HOW TO COMPLETE THIS TASK: Write out nothing but the lines from the first line of the entries below through the line with "a new addition"; no pictures go in.

───── SUPPLIED RECORDS

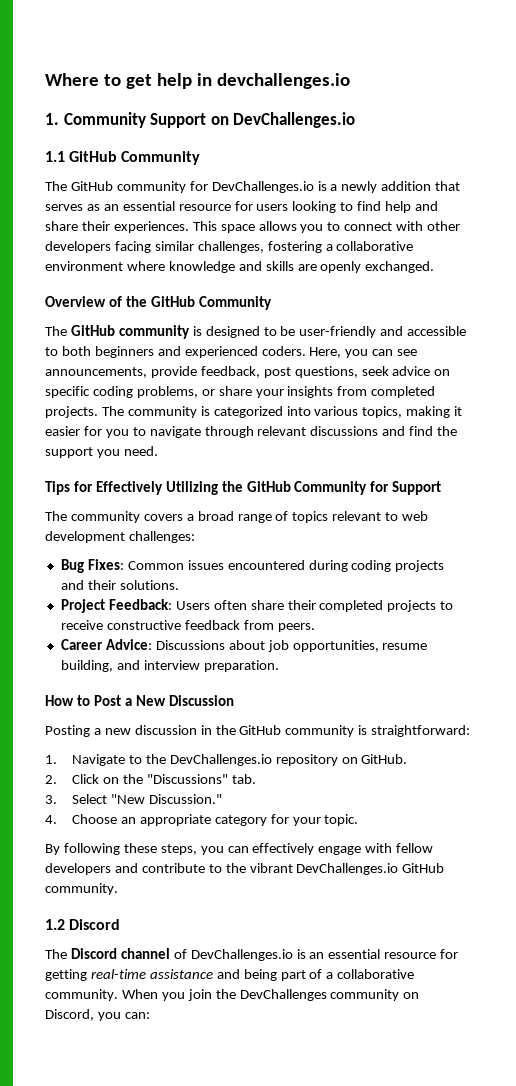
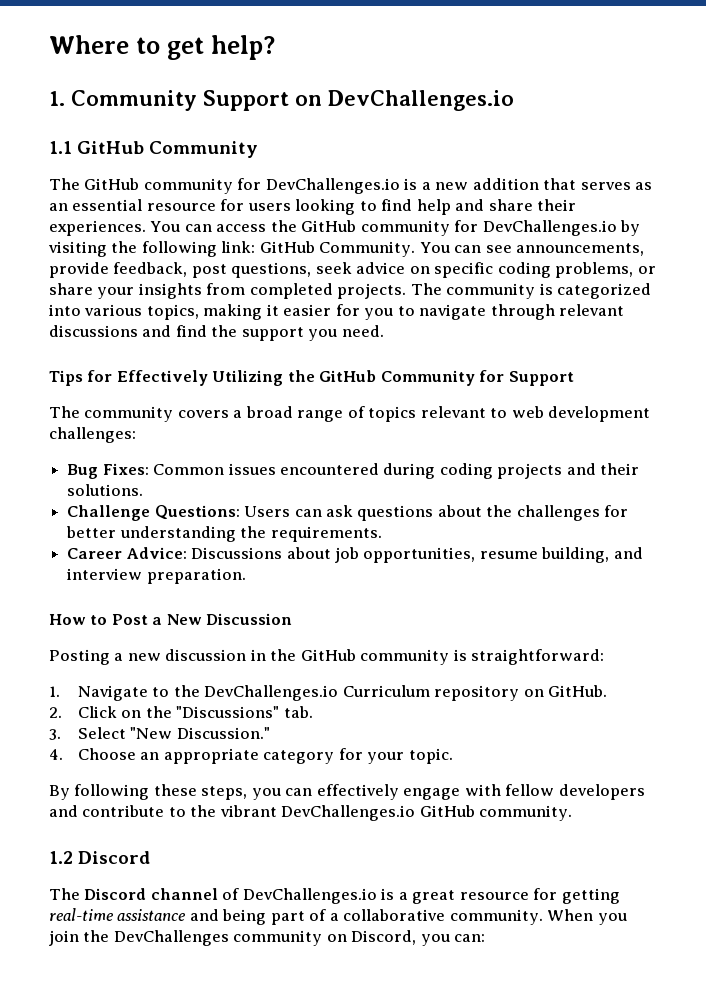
- Where to get help in devchallenges.io
+ Where to get help?
- The GitHub community for DevChallenges.io is a newly addition that serves as an essential resource for users looking to find help and share their experiences.
+ The GitHub community for DevChallenges.io is a new addition that serves as an essential resource for users looking to find help and share their experiences.
- This space allows you to connect with other developers facing similar challenges, fostering a collaborative environment where knowledge and skills are openly exchanged.
- Overview of the GitHub Community
- The GitHub community is designed to be user-friendly and accessible to both beginners and experienced coders. Here, you can see announcements, provide feedback, post questions, seek advice on specific coding problems, or share your insights from completed projects.
+ You can access the GitHub community for DevChallenges.io by visiting the following link: GitHub Community. You can see announcements, provide feedback, post questions, seek advice on specific coding problems, or share your insights from completed projects.
- Project Feedback: Users often share their completed projects to receive constructive feedback from peers.
+ Challenge Questions: Users can ask questions about the challenges for better understanding the requirements.
- 1. Navigate to the DevChallenges.io repository on GitHub.
+ 1. Navigate to the DevChallenges.io Curriculum repository on GitHub.
- The Discord channel of DevChallenges.io is an essential resource for getting real-time assistance and being part of a collaborative community.
+ The Discord channel of DevChallenges.io is a great resource for getting real-time assistance and being part of a collaborative community.

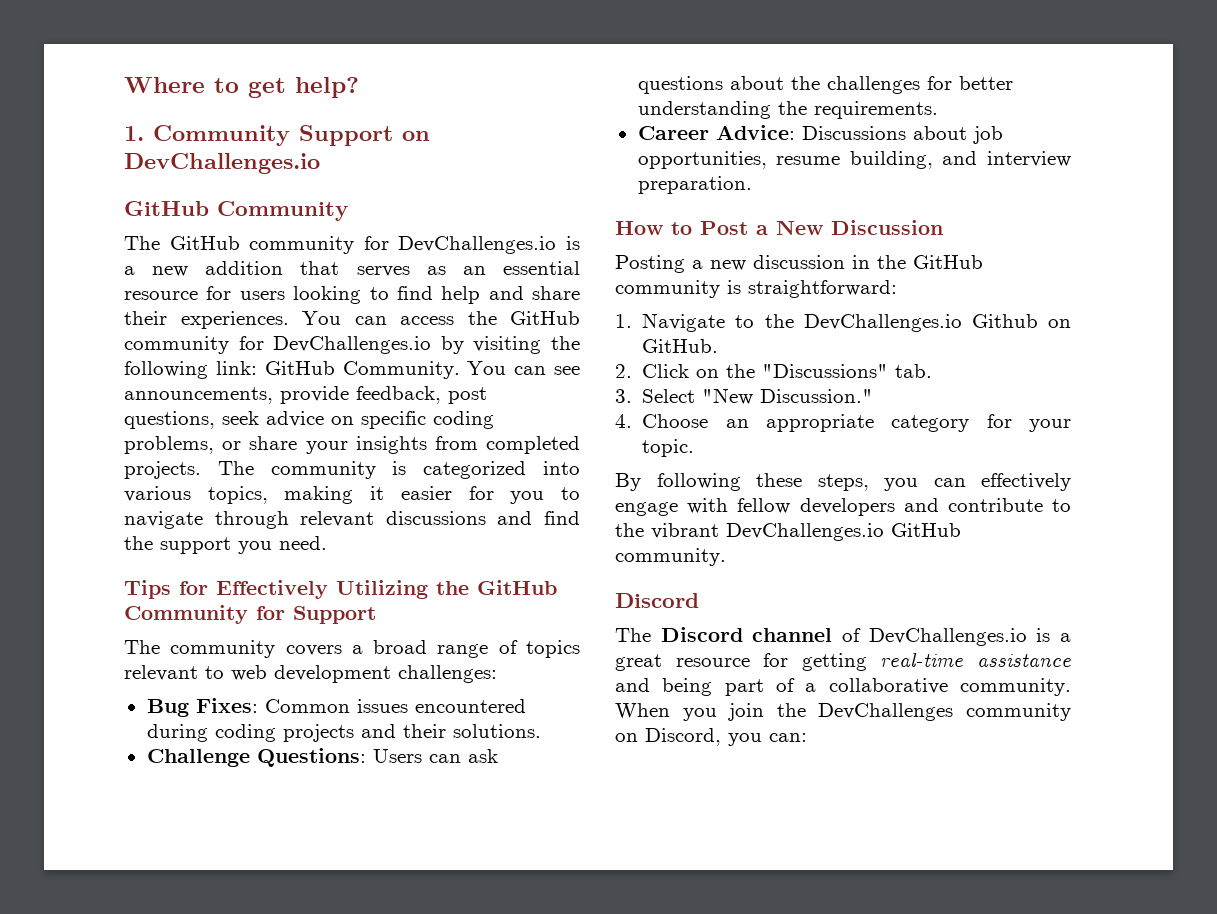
  1. Community Support on DevChallenges.io
- 1.1 GitHub Community
+ GitHub Community
- 1. Navigate to the DevChallenges.io Curriculum repository on GitHub.
+ 1. Navigate to the DevChallenges.io Github on GitHub.
  By following these steps, you can effectively engage with fellow developers and contribute to the vibrant DevChallenges.io GitHub community.
- 1.2 Discord
+ Discord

──────────

ANSWER BOX:
- Where to get help in devchallenges.io
+ Where to get help?
- The GitHub community for DevChallenges.io is a newly addition that serves as an essential resource for users looking to find help and share their experiences.
+ The GitHub community for DevChallenges.io is a new addition that serves as an essential resource for users looking to find help and share their experiences.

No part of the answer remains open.